Input

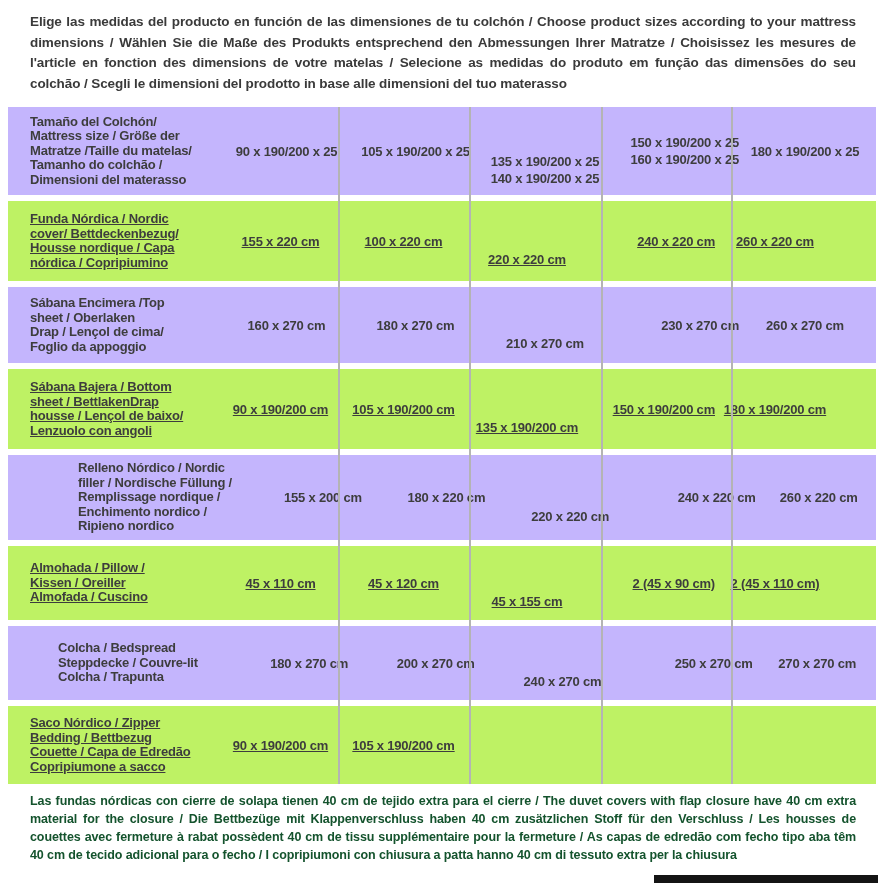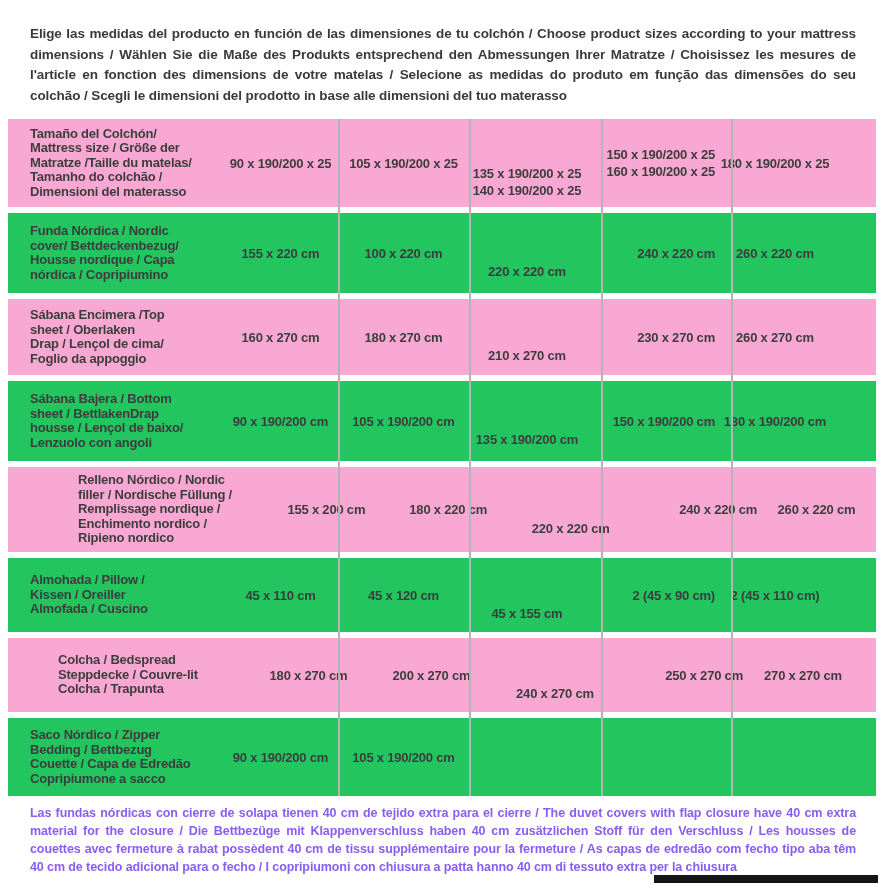--- a/index.html
+++ b/index.html
@@ -14,7 +14,7 @@
   .page { position: relative; width: 884px; height: 884px; background: #fff; }
 
   .intro {
-    padding: 24px 28px 0 30px;
+    padding: 12px 28px 0 30px;
     font-size: 13.5px;
     line-height: 20.5px;
     text-align: justify;

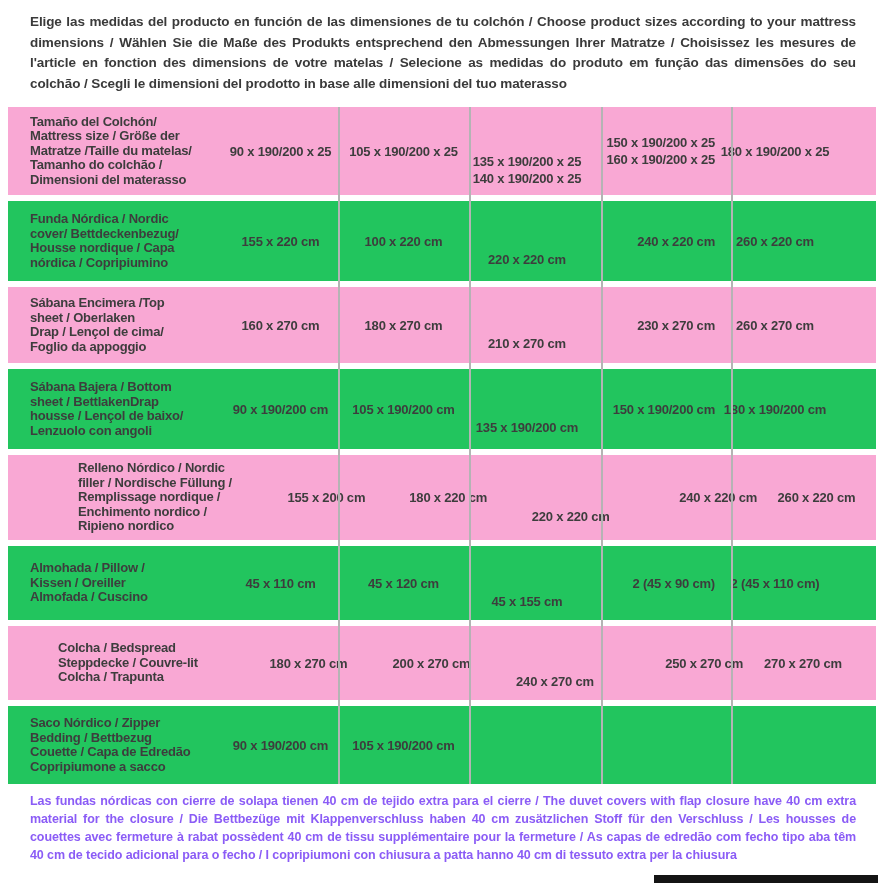--- a/index.html
+++ b/index.html
@@ -32,7 +32,7 @@
     align-items: center;
     margin-bottom: 6px;
   }
-  .t-row.shaded { background: #f9a8d4; }
+  .t-row.shaded { background: #c4b5fd; gap: 6px; }
   .t-row.plain  { background: #22c55e; }
   .r1 { min-height: 88px; }
   .r2 { min-height: 80px; }

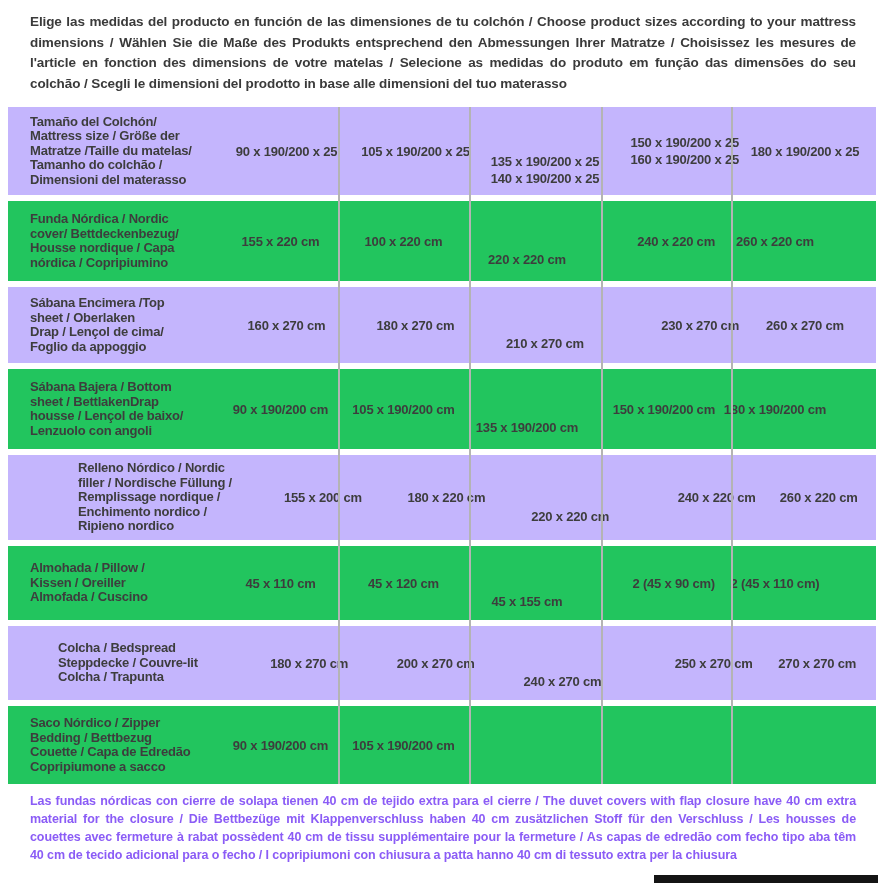--- a/index.html
+++ b/index.html
@@ -33,7 +33,7 @@
     margin-bottom: 6px;
   }
   .t-row.shaded { background: #c4b5fd; gap: 6px; }
-  .t-row.plain  { background: #22c55e; }
+  .t-row.plain  { background: #bef264; text-decoration: underline; }
   .r1 { min-height: 88px; }
   .r2 { min-height: 80px; }
   .r3 { min-height: 76px; }

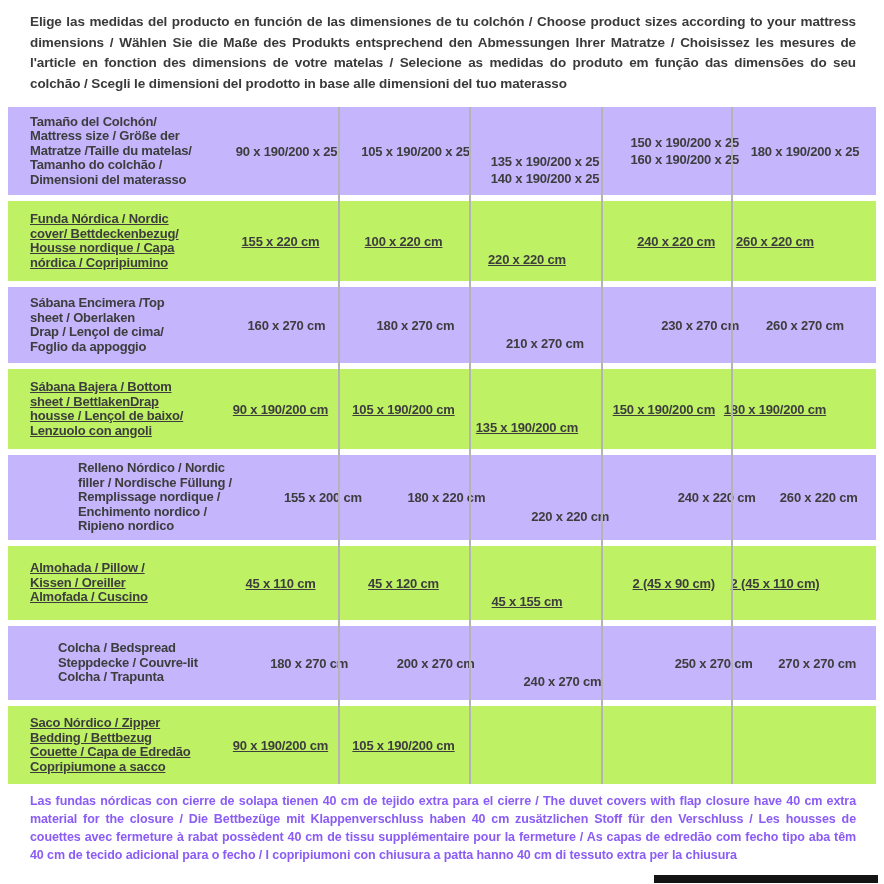--- a/index.html
+++ b/index.html
@@ -81,7 +81,7 @@
     line-height: 18px;
     text-align: justify;
     letter-spacing: -0.1px;
-    color: #8b5cf6;
+    color: #14532d;
   }
 
   .black-bar {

Exercise objective
Your answer must restate the entries word for word and contain no pictures.

Response
--- a/index.html
+++ b/index.html
@@ -14,7 +14,7 @@
   .page { position: relative; width: 884px; height: 884px; background: #fff; }
 
   .intro {
-    padding: 24px 28px 0 30px;
+    padding: 12px 28px 0 30px;
     font-size: 13.5px;
     line-height: 20.5px;
     text-align: justify;

--- a/index.html
+++ b/index.html
@@ -32,7 +32,7 @@
     align-items: center;
     margin-bottom: 6px;
   }
-  .t-row.shaded { background: #f9a8d4; }
+  .t-row.shaded { background: #c4b5fd; gap: 6px; }
   .t-row.plain  { background: #22c55e; }
   .r1 { min-height: 88px; }
   .r2 { min-height: 80px; }

--- a/index.html
+++ b/index.html
@@ -33,7 +33,7 @@
     margin-bottom: 6px;
   }
   .t-row.shaded { background: #c4b5fd; gap: 6px; }
-  .t-row.plain  { background: #22c55e; }
+  .t-row.plain  { background: #bef264; text-decoration: underline; }
   .r1 { min-height: 88px; }
   .r2 { min-height: 80px; }
   .r3 { min-height: 76px; }

--- a/index.html
+++ b/index.html
@@ -81,7 +81,7 @@
     line-height: 18px;
     text-align: justify;
     letter-spacing: -0.1px;
-    color: #8b5cf6;
+    color: #14532d;
   }
 
   .black-bar {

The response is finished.